Technological Innovations and the Summer Olympic Games
As the pageantry and excitement of this year’s Olympic Games in Athens, Greece draw near, it is an ideal time to consider some of the technological advancements created for or emerging from past Games. Four such advancements-- timing consistency, televised broadcast, electronic timing and virtual imaging-- improved the accuracy and the enjoyment of the Games for athletes and spectators, and led to technological innovations in other venues long after the Olympic competitions ended.
Timing Consistency: Los Angeles, 1932
Source: Boston Public Library, Print Department
Since the beginning of the modern Games in Athens in 1896, judges supplied their own stopwatches and served as timekeepers. This practice turned out varying degrees of accuracy and legitimacy in results. But official automatic timing was introduced at the 1932 Los Angeles Games, when Omega unveiled its Olympic chronograph with a fly-back hand. This introduction marked the first time in the history of the Games that a single manufacturer supplied identical stopwatches with observatory precision-rating certificates for timekeeping, and it increased the accuracy and reliability of results dramatically.
Televised Broadcasts: Berlin, 1936 and London, 1948
The 1936 Berlin Olympics were not only the first Games televised, but were also the first televised sporting event. Thousands of local residents watched the Games free on 25 large screens housed in newly constructed television halls around Berlin. A receiver placed in the Olympic Village enabled the athletes to view the competition. Unfortunately, problems occurred with the broadcast images. For example, because of a weak signal from the main stadium, viewers typically were only able to see dark-colored horses at the polo events, giving rise to the quintessential term “dark horse.”
London hosted the first summer Games in 1948 after World War II. These Games were the first to be shown on home television. The British Broadcasting Company (BBC) purchased the rights to transmit the Games at a cost of US $3,000 to an official audience of 500,000 people within the British Isles. The media stayed in government buildings that had been temporarily converted for the Games after the war, and broadcast many of the events to the limited television audience, while radio coverage continued globally. Of course, today’s cable, satellite and Internet outlets, along with broadcast television, cover every aspect of the Games in real time for spectators around the globe.
Electronic Timing: Tokyo, 1964
Summer Olympic Flame in Naha, September 7, 1964
The theme of the 1964 Tokyo Games-- the first to be held in Asia-- was Scientific Olympics. Befitting this theme, the official timer of the Tokyo Games, Seiko, unveiled its new, fully electronic automated timing system, which boosted accuracy tremendously. The system linked a starting pistol with a quartz timer and a photo-finish apparatus to record finish times, making it possible to record results down to 1/100th of a second. Since then, the company has served as the official timer of dozens of other international athletic events, including four other Games-- most recently the Salt Lake City Winter Games in 2002.

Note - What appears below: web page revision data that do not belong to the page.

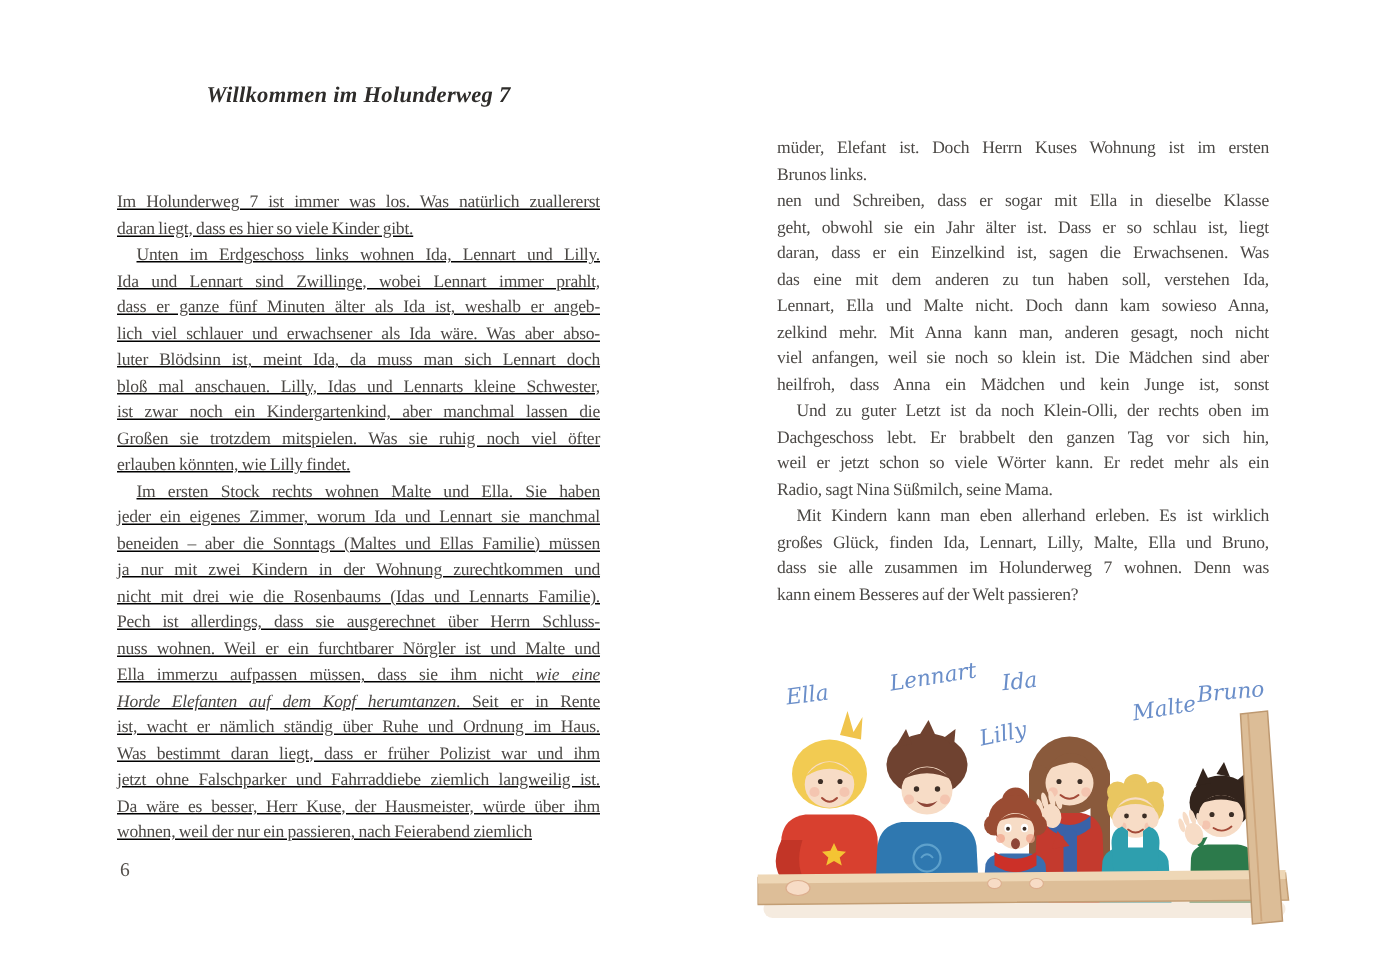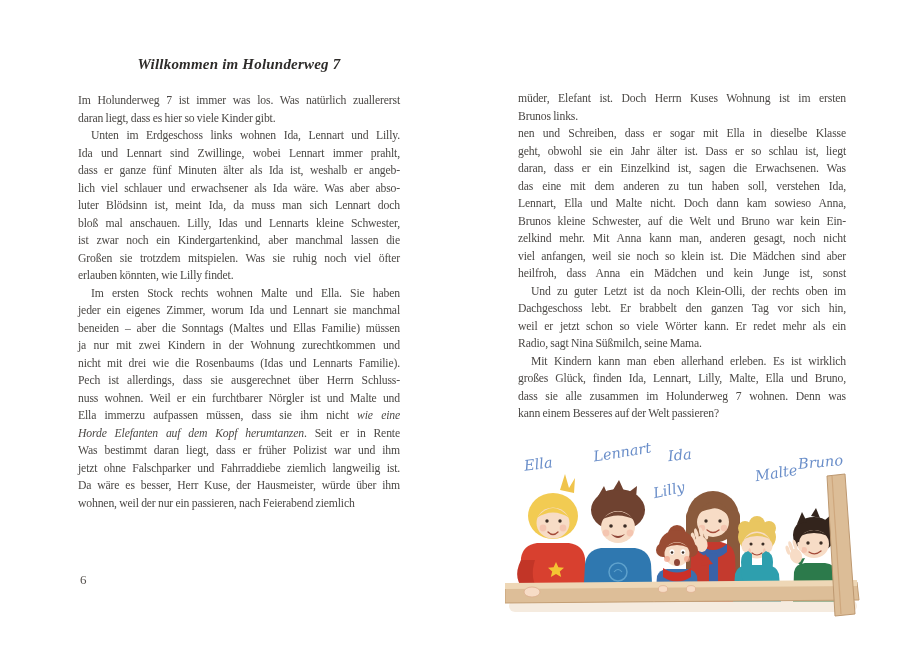"Im Holunderweg 7 ist immer" .page-left .body { margin-top: 16px -> 50px; text-decoration: none -> underline }
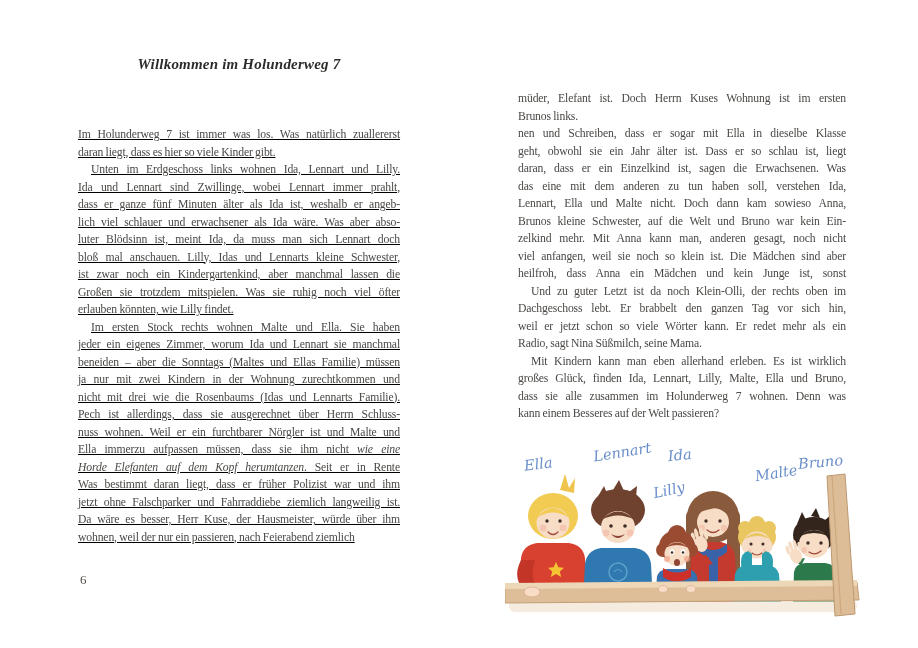"Brunos kleine Schwester, auf die" div.line { html: <div><span>Brunos kleine Schwester, auf die Welt und Bruno war kein Ein-</span></div> -> none }
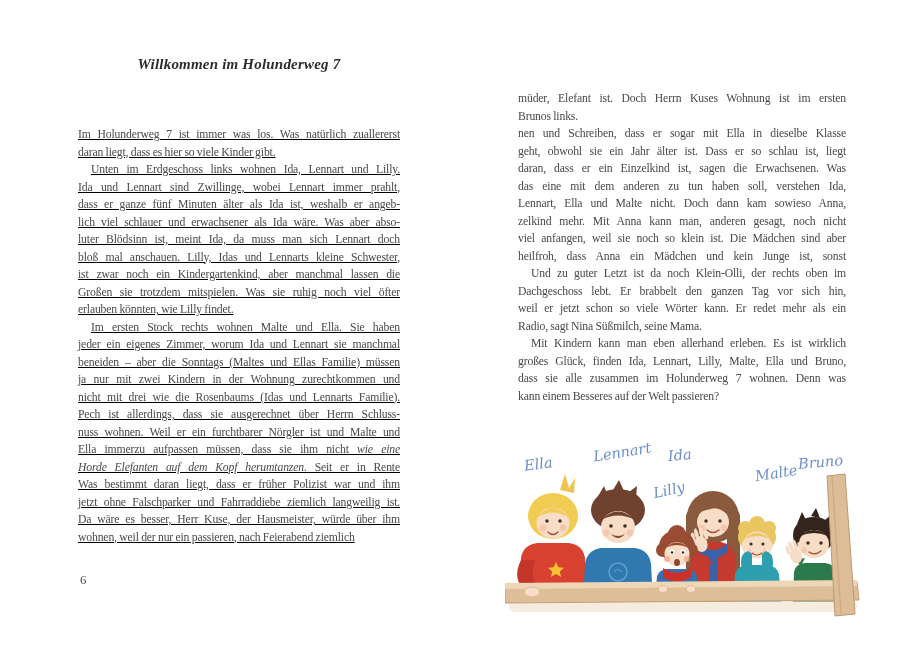"ist, wacht er nämlich ständig" div.line { html: none -> <div><span>ist, wacht er nämlich ständig über Ruhe und Ordnung im Haus.</span></div> }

Seiko credits the company’s technology development for the Games during the early 1960s as the impetus for its other timing technology innovations. In 1969, Seiko created and marketed the Seiko Astron, the world’s first commercial quartz wristwatch (and an IEEE Milestone), based on technology developed for the 1964 Games.
Virtual Imaging: Sydney, 2000
Fireworks over the Sydney Harbour Bridge during closing ceremonies of the Olympics games in Sydney, Australia.
Olympic broadcasting reached new heights at the Sydney Games in 2000. Orad Hi-Tec Systems Ltd., a world leader in virtual set technologies, advertising and sports broadcasting tools, introduced the first use of virtual imaging in Olympic competition. Its Virtual World Record Line debuted during Australian Nine Network’s television and Web coverage of the Olympic qualifying swimming trials. The line, connected directly to the electronic timing in the event pool, featured a superimposed line on the water’s surface and graphics depicting existing world records. These graphics enabled viewers to watch athletes approach and exceed the current world record as the events unfolded. Adding to the excitement, Orad expanded their visual imaging innovations for the swimming events by combining the superimposed Virtual World Record Line with the illusion of a submerged flag in each swimming lane to represent the athletes' home countries.
This virtual imaging technology has been adapted for other athletic events. Orad and other companies have used graphics for track & field, cricket and other events, and televised American football games now feature a superimposed graphic of the 10-yard line to show how far the team with the ball must advance to get a first down.
After their success at the Sydney Games, NBC Sports and Olympics Chairman Dick Ebersol declared Orad’s graphics to be “one of the greatest advances in Olympic television ever.”